Quiz 4 Synapses & vesicles, receptors

What are receptors?

Proteins that are capable of sending a signal to change the function or activity of a neuron. They are large transmembrane proteins. Ligands (aka signaling molecule, aka neurotransmitter, or drug) bind to the part of the receptor on the extracellular side. Receptors are specific for their ligand or neurotransmitter

Types of postsynaptic receptors

Ligand-gated ion channel (ionotropic). G-protein coupled receptors (metabotropic)

Ionotropic Receptors

Also known as ligand-gated ion channel receptors (that we have seen before when discussing ion channels). In the diagram the neurotransmitter stays on the extracellular side, ONLY ions pass through. Induce a change in membrane potential (EPSP or IPSP)

Metabotropic Receptors-GPCRs

Also known as GPCRs - G-protein coupled receptors. They act SLOWER than ligand-gated ion channel receptors. They produce a modulatory signal. Instead of allowing ions though they begin a signaling cascade inside the neuron. They are also transmembrane proteins with a very specific structure - they span the membrane 7 times. On the intracellular side, the receptor is linked to a G-protein.

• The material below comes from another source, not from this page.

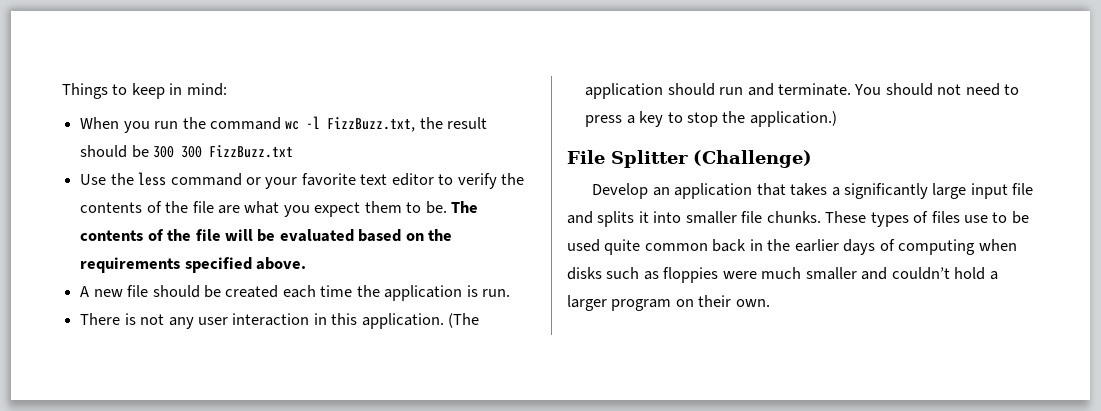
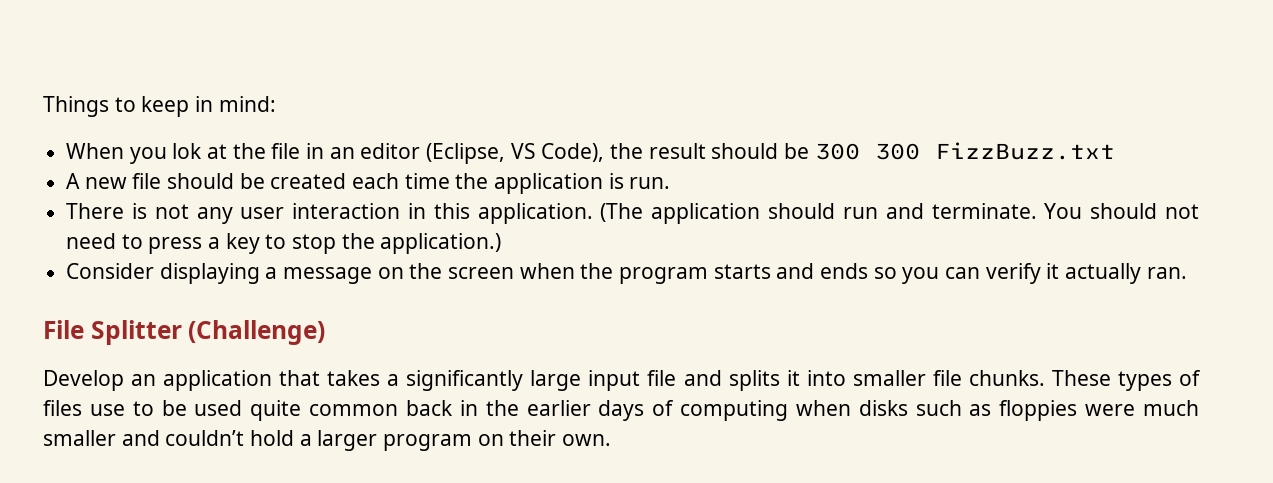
[154,116,416,132] run the command wc -l FizzBuzz.txt, -> [172,143,605,164] lok at the file in an editor (Eclipse, VS Code),
[80,172,525,189] [80,201,479,217] [80,229,453,242] [80,257,307,273] // Use the less command or your favorite text editor to verify the contents of the file are what you expect them to be. The contents of the file will be evaluated based on the requirements specified above. -> (1115, 151) none
(837, 119) none -> [66,263,1187,284] // Consider displaying a message on the screen when the program starts and ends so you can verify it actually ran.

There are different types of G-protein alpha subunits

GPCRs

GPCRs need energy to move around the different molecules. Instead of ATP it uses GTP. When the neurotransmitter binds, GDP is exchanged for GTP. Then the alpha subunits will detach with GTP attached and will start a signaling cascade. The beta and gamma subunits usually stick together and either stay attached to the membrane or activate a different signaling cascade.

Metabotropic Receptors - GPCRs - Alpha Subunits

Galphas: s is for stimulatory. These receptors increase activity of an enzyme called adenylyl cyclase, cyclic AMP, and PKA. Galphai: i is for inhibitory. These receptors decrease activity of adenylyl cyclase, cAMP, and PKA. Galphaq: generally excitatory activates different enzymes compared to Galphas

Autoreceptors

On occasion a neurotransmitter may have receptors on the presynaptic side (on the membrane of the axon terminal). These receptors are often inhibitory and serve a self-regulatory function. They can often decrease or increase neurotransmitter release from that axon terminal

Electrical Synapses

Cells share their cytoplasm and there is an exchange of ions and other small molecules (ATP). Related to the reticular theory that was proposed by Golgi. Channel connects the two neurons - made of proteins called connexis.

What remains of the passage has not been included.